PALANGKARAYA, KOMPAS - Baen, orangutan jantan berumur 20 tahun, ditemukan mati di kanal sebuah perusahaan sawit. Dari dalam tubuhnya ditemukan tujuh peluru. Pihak kepolisian didesak untuk mengusut tuntas dugaan pembunuhan dan penganiayaan satwa liar yang dilindungi tersebut.
Berdasarkan hasil otopsi, orangutan ini mati seminggu sampai dua minggu lalu. Terdapat bekas luka akibat terkena benda tajam pada kaki, tangan, dan punggung, termasuk adanya tujuh peluru di tubuhnya.
Petugas juga mendapatkan adanya bekas jerat atau ikatan tali pada kaki sebelah kiri. Selain itu, jempol kaki sebelah kiri hilang, perut dan leher juga berlubang. ”Kami mengutuk keras tindakan ini. Kami menduga ini pasti penganiayaan. Harus ditindak tegas,” kata Direktur Lapangan Orangutan Foundation Indonesia (OFI) Fajar Dewanto, di Palangkaraya, Rabu (4/7/2018).
Bangkai orangutan ini ditemukan pekerja di kebun sawit yang lalu melaporkan kepada karyawan OFI yang berjarak sekitar 5 kilometer (km) dari lokasi penemuan mayat di Desa Tanjung Hanau, Kabupaten Sukamara, Kalimantan Tengah, Senin (2/7) sore.
Karyawan OFI bersama petugas Balai Konservasi Sumber Daya Alam (BKSDA) Kalimantan Tengah serta Balai Pengamanan dan Penegakan Hukum Lingkungan Hidup dan Kehutanan (BPPHLHK) bersama beberapa perwakilan perusahaan turun ke lokasi. Orangutan itu mengapung di sebuah kanal dalam kondisi membusuk. Kanal itu berada di Blok R 31 milik PT Wana Sawit Subur Lestari (WSSL) II, Kabupaten Seruyan. Petugas mengevakuasi orangutan tersebut untuk diidentifikasi.
Fajar menjelaskan, tempat penemuan orangutan hanya 7,8 km dari lokasi Taman Nasional Tanjung Puting, Kabupaten Kotawaringin Barat. Menurut dugaannya, orangutan itu merupakan kelompok yang pernah dipindahkan karena habitat yang rusak.
”Setiap orangutan yang direhabilitasi atau ditranslok (pindah) itu pasti kami beri cip. Nah, kami periksa cipnya ada, lalu kami cocokkan dengan peralatan, ternyata benar, orangutan ini namanya Baen,” kata Fajar.
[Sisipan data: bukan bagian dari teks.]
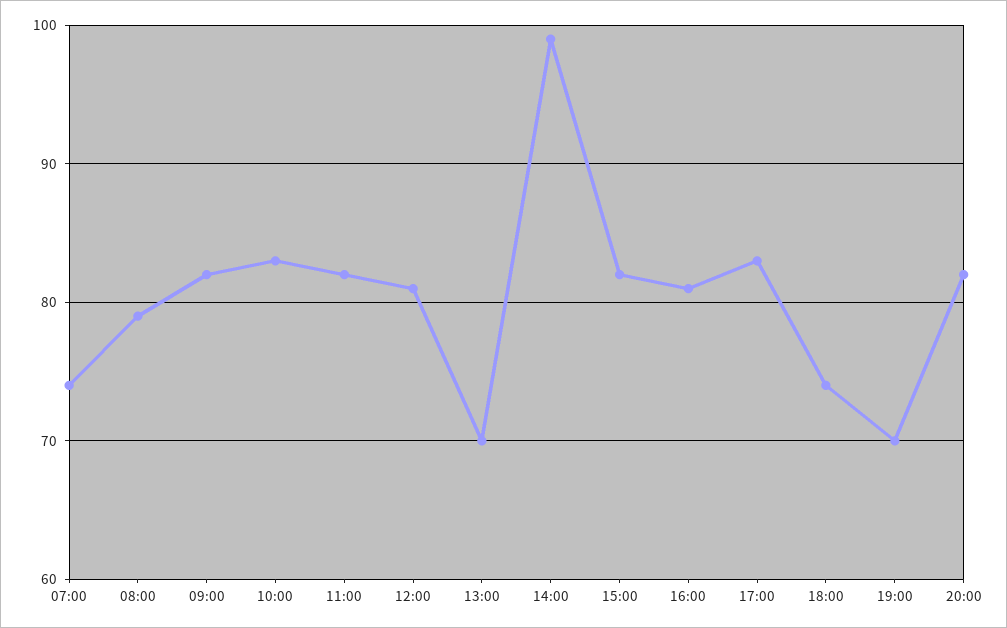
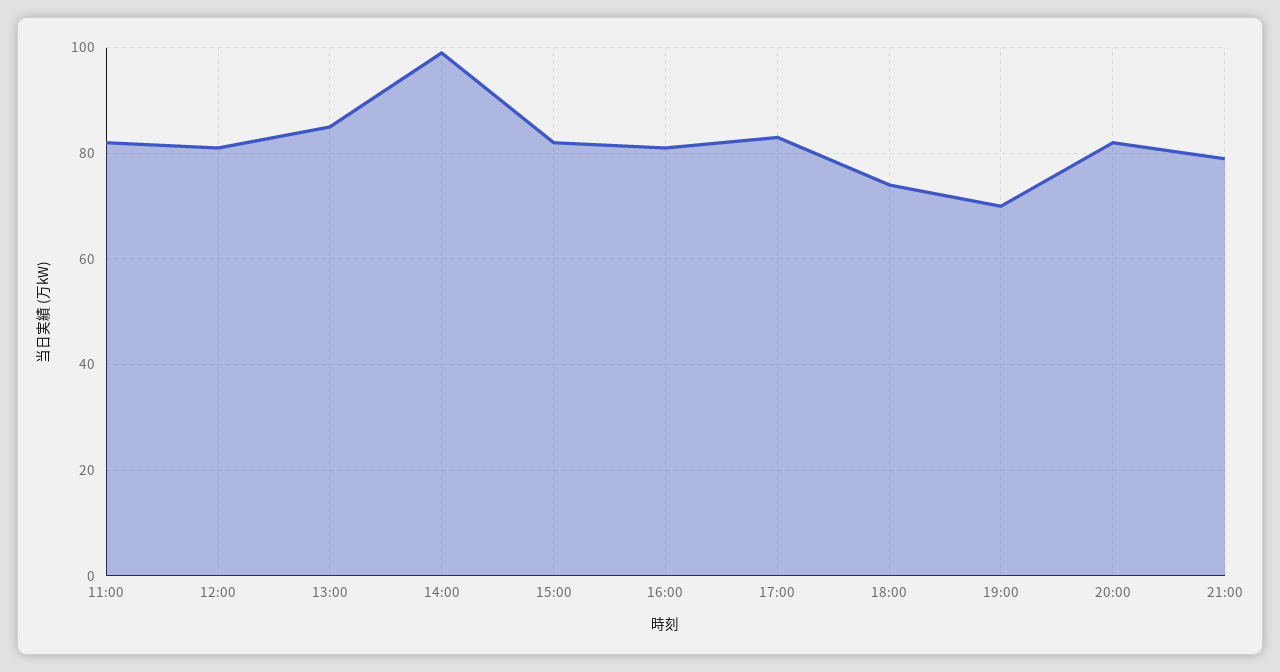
07:00: 74 -> none
08:00: 79 -> none
09:00: 82 -> none
10:00: 83 -> none
13:00: 70 -> 85
21:00: none -> 80

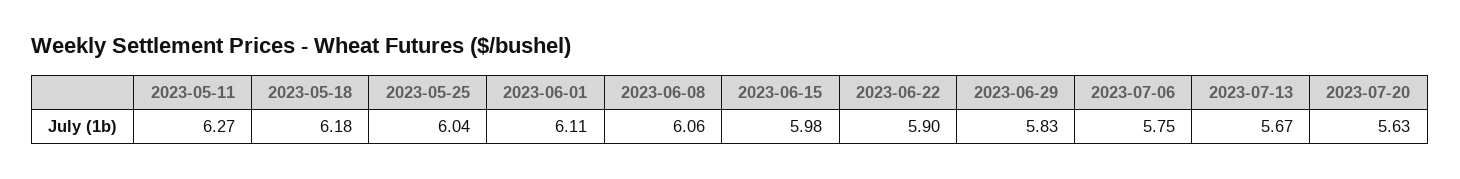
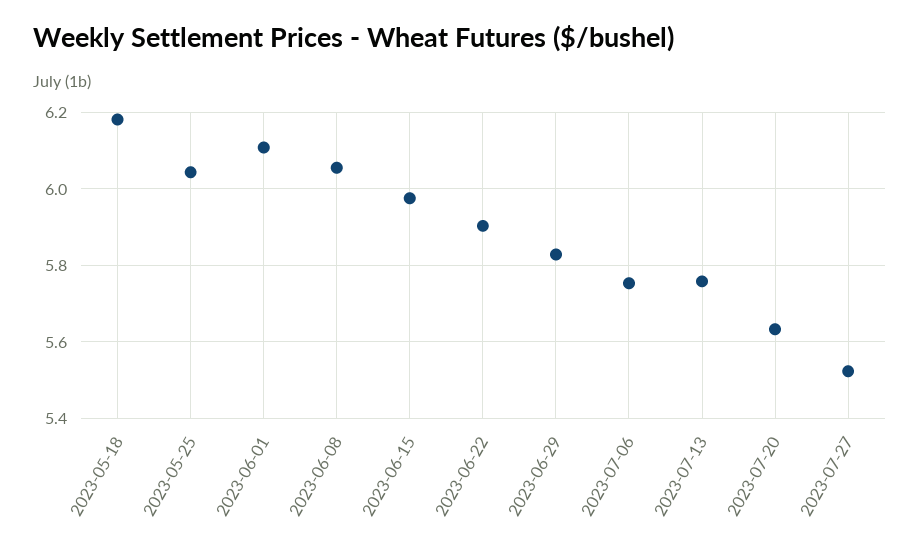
2023-05-11: 6.27 -> none
2023-07-13: 5.67 -> 5.76
2023-07-27: none -> 5.52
Fajar menyatakan, Baen dipindahkan dari lokasi PT WSSL II karena pembukaan lahan. Ia dipindah pada September 2014 ke kawasan konservasi yang tak jauh dari lokasi penemuan mayat.
”Saat kami temukan bangkainya, masih ada dua alat berat yang sedang bekerja membuka lahan. Baen ini orangutan jantan. Tipikalnya itu menjelajah untuk mencari makanan dan mencari pasangan, jadi mungkin saja ia kembali ke tempat sebelumnya,” kata Fajar.
Kepala Balai Konservasi Sumber Daya Alam (BKSDA) Kalteng Adib Gunawan menyatakan, pihaknya bersama tim penegakan hukum masih di lokasi untuk mengumpulkan informasi dan bukti-bukti. ”Kami ke lapangan untuk melakukan langkah-langkah hukum sesuai dengan prosedur yang ada,” ujar Adib.
Kabid Humas Polda Kalteng Ajun Komisaris Besar Hendra Rochmawan menjelaskan, pihaknya sudah turun ke lokasi untuk mengumpulkan informasi dan keterangan. ”Sudah ada laporannya, sedang kami tangani,” ujarnya. Di Kalimantan Timur, kasus kematian dua orangutan di Kutai Timur, dua tahun lalu, belum terungkap karena tidak ada saksi melapor.
Manajer Perlindungan Habitat Centre for Orangutan Protection (COP) Ramadhani mengaku agak putus asa karena kasus itu seakan ”jalan di tempat”. Hasil otopsi COP menunjukkan cukup bukti bahwa kematian dua orangutan pada Mei 2016 itu tidak wajar. ”Sekarang, ada kejadian serupa di Kalteng. Sebenarnya ini momentum agar kasus di Kaltim kembali jadi perhatian,” kata Ramadhani.